» **WHAT YOU SHOULD DO**:
Return each line of the listing exactly, though without its images.

» **DATASET EXCERPTS**:
━━━

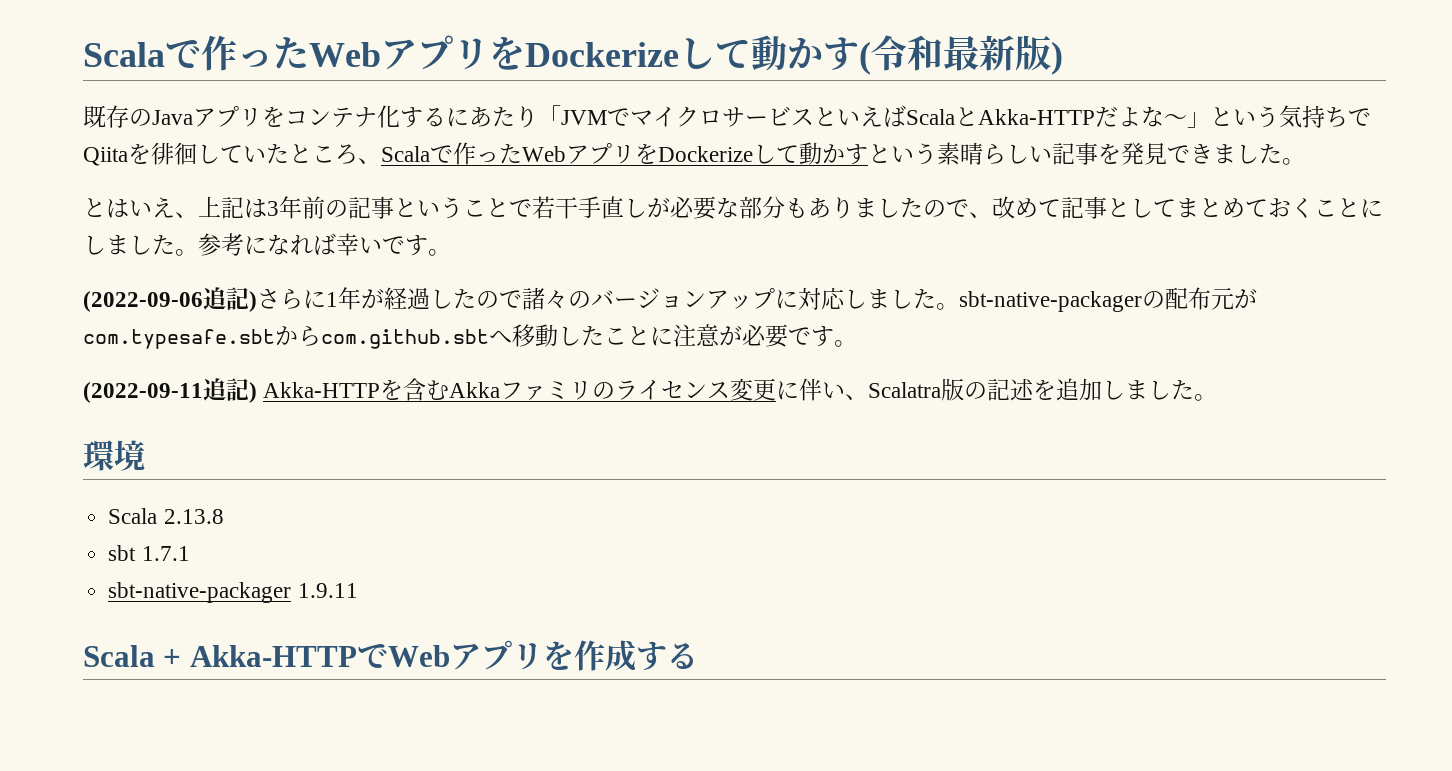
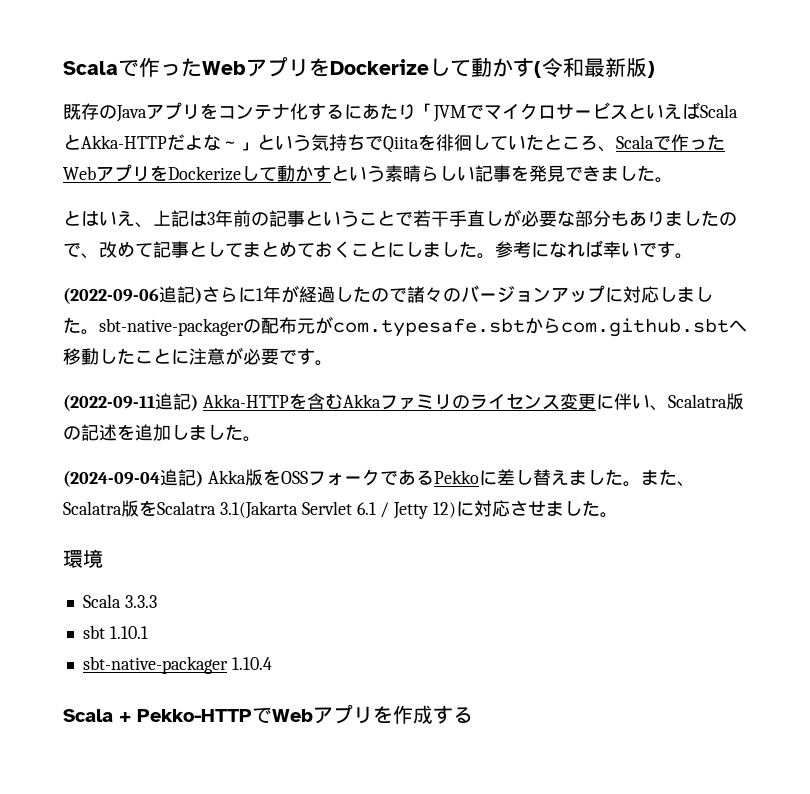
+ (2024-09-04追記) Akka版をOSSフォークであるPekkoに差し替えました。また、Scalatra版をScalatra 3.1(Jakarta Servlet 6.1 / Jetty 12)に対応させました。
- Scala 2.13.8
+ Scala 3.3.3
- sbt 1.7.1
- sbt-native-packager 1.9.11
+ sbt 1.10.1
+ sbt-native-packager 1.10.4
- Scala + Akka-HTTPでWebアプリを作成する
+ Scala + Pekko-HTTPでWebアプリを作成する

━━━

» **TASK ANSWER**:
+ (2024-09-04追記) Akka版をOSSフォークであるPekkoに差し替えました。また、Scalatra版をScalatra 3.1(Jakarta Servlet 6.1 / Jetty 12)に対応させました。
- Scala 2.13.8
+ Scala 3.3.3
- sbt 1.7.1
- sbt-native-packager 1.9.11
+ sbt 1.10.1
+ sbt-native-packager 1.10.4
- Scala + Akka-HTTPでWebアプリを作成する
+ Scala + Pekko-HTTPでWebアプリを作成する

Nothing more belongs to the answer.